Exercise goal.
The entries below contain a line with "SRAP SDU is not" and a line with "- - Determine". Quote exactly those two lines and all lines between them.

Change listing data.
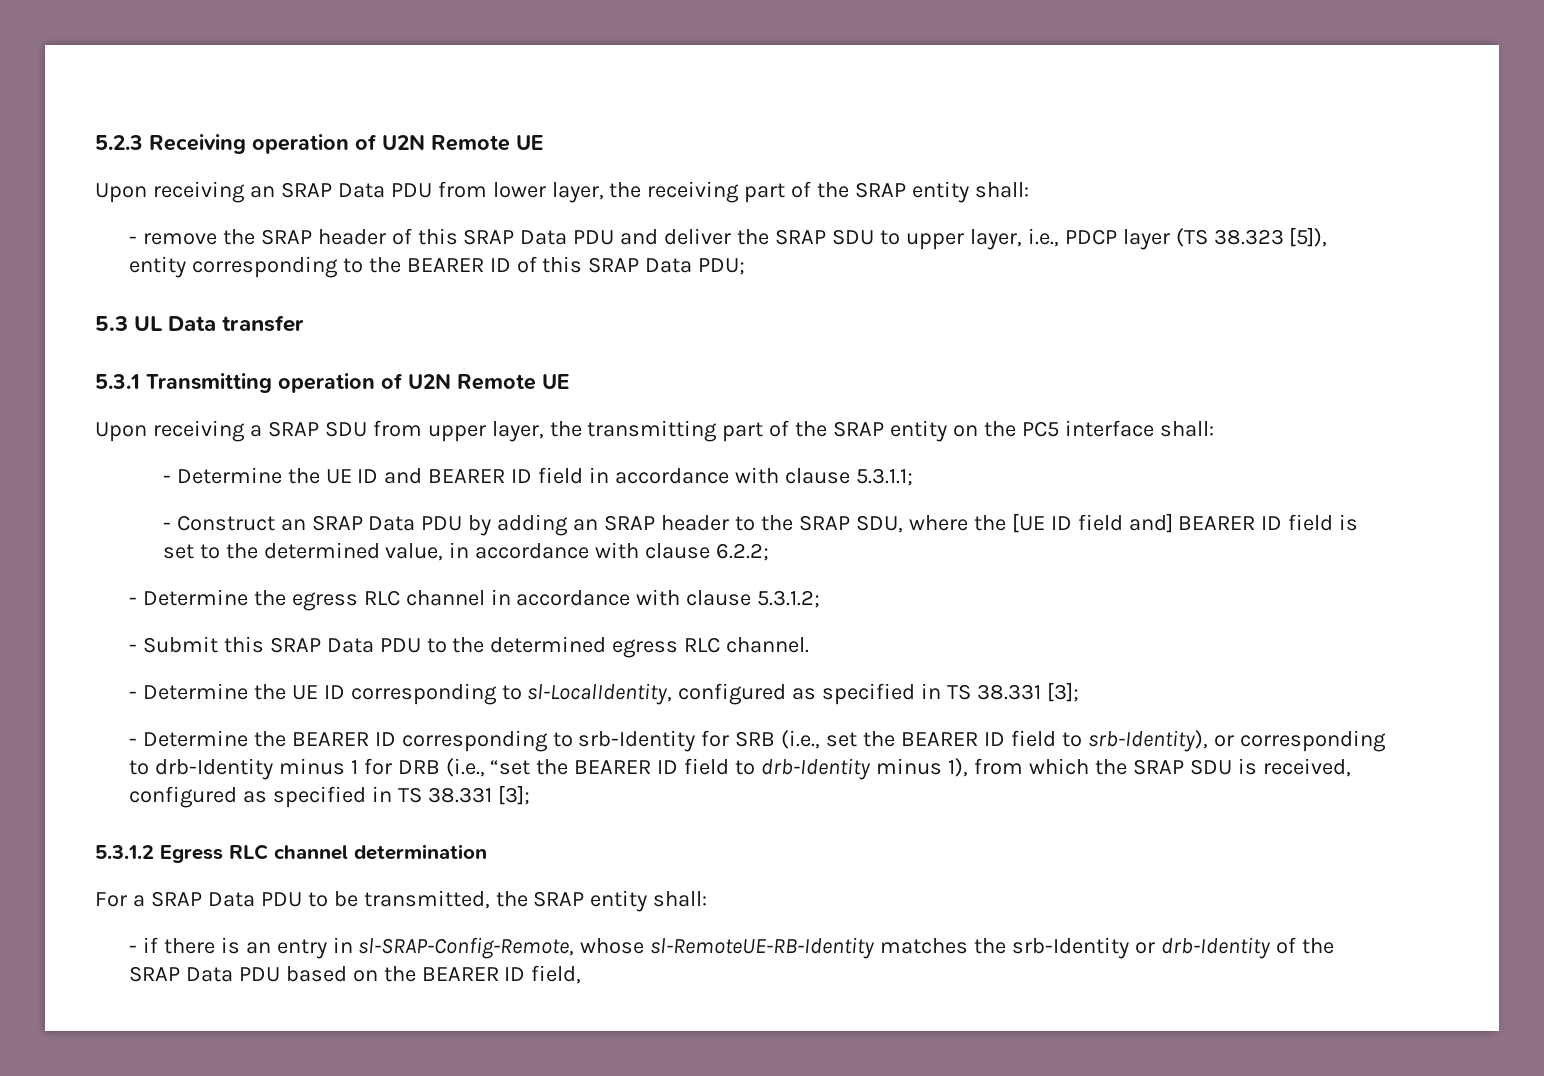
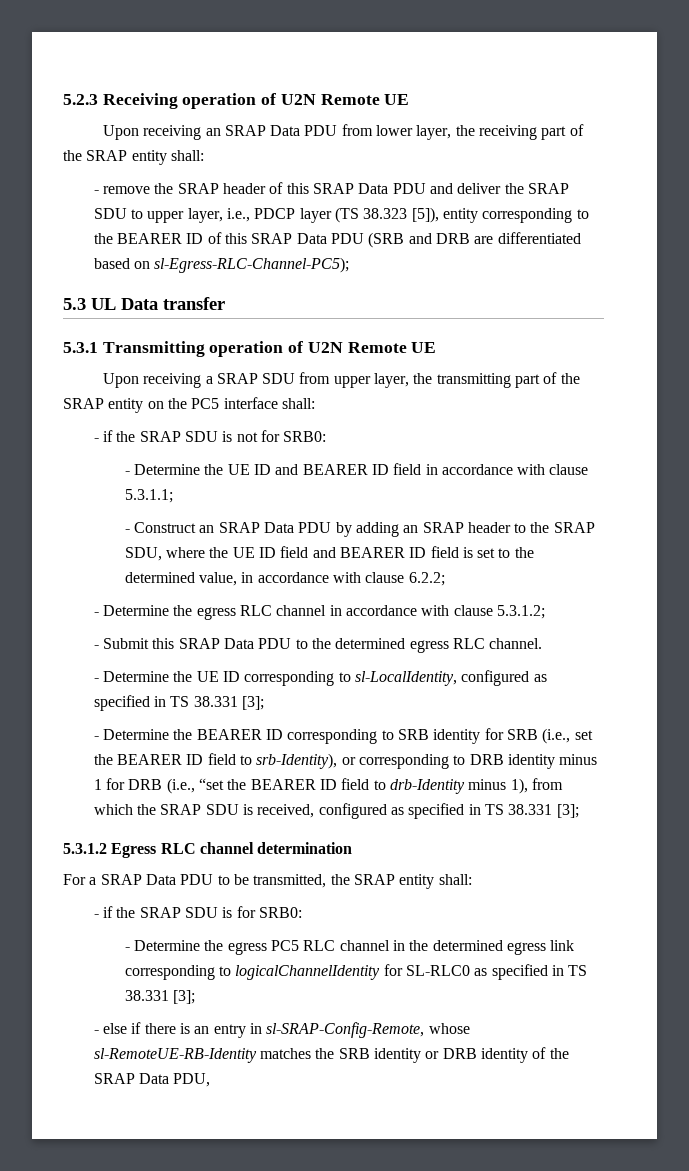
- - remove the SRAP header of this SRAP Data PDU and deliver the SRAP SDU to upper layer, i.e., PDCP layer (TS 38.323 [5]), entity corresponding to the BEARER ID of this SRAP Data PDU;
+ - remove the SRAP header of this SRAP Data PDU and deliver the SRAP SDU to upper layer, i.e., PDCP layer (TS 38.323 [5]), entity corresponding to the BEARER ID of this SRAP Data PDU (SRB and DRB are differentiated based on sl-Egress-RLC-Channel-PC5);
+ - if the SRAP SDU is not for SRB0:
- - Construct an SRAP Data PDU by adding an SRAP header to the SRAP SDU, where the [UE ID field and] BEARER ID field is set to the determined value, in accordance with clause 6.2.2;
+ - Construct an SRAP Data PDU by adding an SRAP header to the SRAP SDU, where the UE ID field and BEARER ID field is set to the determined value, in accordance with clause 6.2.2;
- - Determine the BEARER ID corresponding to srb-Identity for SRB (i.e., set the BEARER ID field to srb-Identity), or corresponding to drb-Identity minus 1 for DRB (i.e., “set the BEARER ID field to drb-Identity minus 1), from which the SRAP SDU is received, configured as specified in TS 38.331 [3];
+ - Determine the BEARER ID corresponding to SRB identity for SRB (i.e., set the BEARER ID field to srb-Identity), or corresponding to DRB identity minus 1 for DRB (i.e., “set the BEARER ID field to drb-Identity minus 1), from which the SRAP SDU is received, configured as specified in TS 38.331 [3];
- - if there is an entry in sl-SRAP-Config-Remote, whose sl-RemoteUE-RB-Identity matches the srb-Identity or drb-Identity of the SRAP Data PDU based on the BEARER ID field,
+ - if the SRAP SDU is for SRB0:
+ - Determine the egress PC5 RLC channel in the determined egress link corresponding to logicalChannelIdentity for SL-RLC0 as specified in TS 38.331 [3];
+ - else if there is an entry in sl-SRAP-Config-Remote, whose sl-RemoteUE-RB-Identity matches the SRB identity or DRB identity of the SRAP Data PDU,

Answer space.
+ - if the SRAP SDU is not for SRB0:
- - Construct an SRAP Data PDU by adding an SRAP header to the SRAP SDU, where the [UE ID field and] BEARER ID field is set to the determined value, in accordance with clause 6.2.2;
+ - Construct an SRAP Data PDU by adding an SRAP header to the SRAP SDU, where the UE ID field and BEARER ID field is set to the determined value, in accordance with clause 6.2.2;
- - Determine the BEARER ID corresponding to srb-Identity for SRB (i.e., set the BEARER ID field to srb-Identity), or corresponding to drb-Identity minus 1 for DRB (i.e., “set the BEARER ID field to drb-Identity minus 1), from which the SRAP SDU is received, configured as specified in TS 38.331 [3];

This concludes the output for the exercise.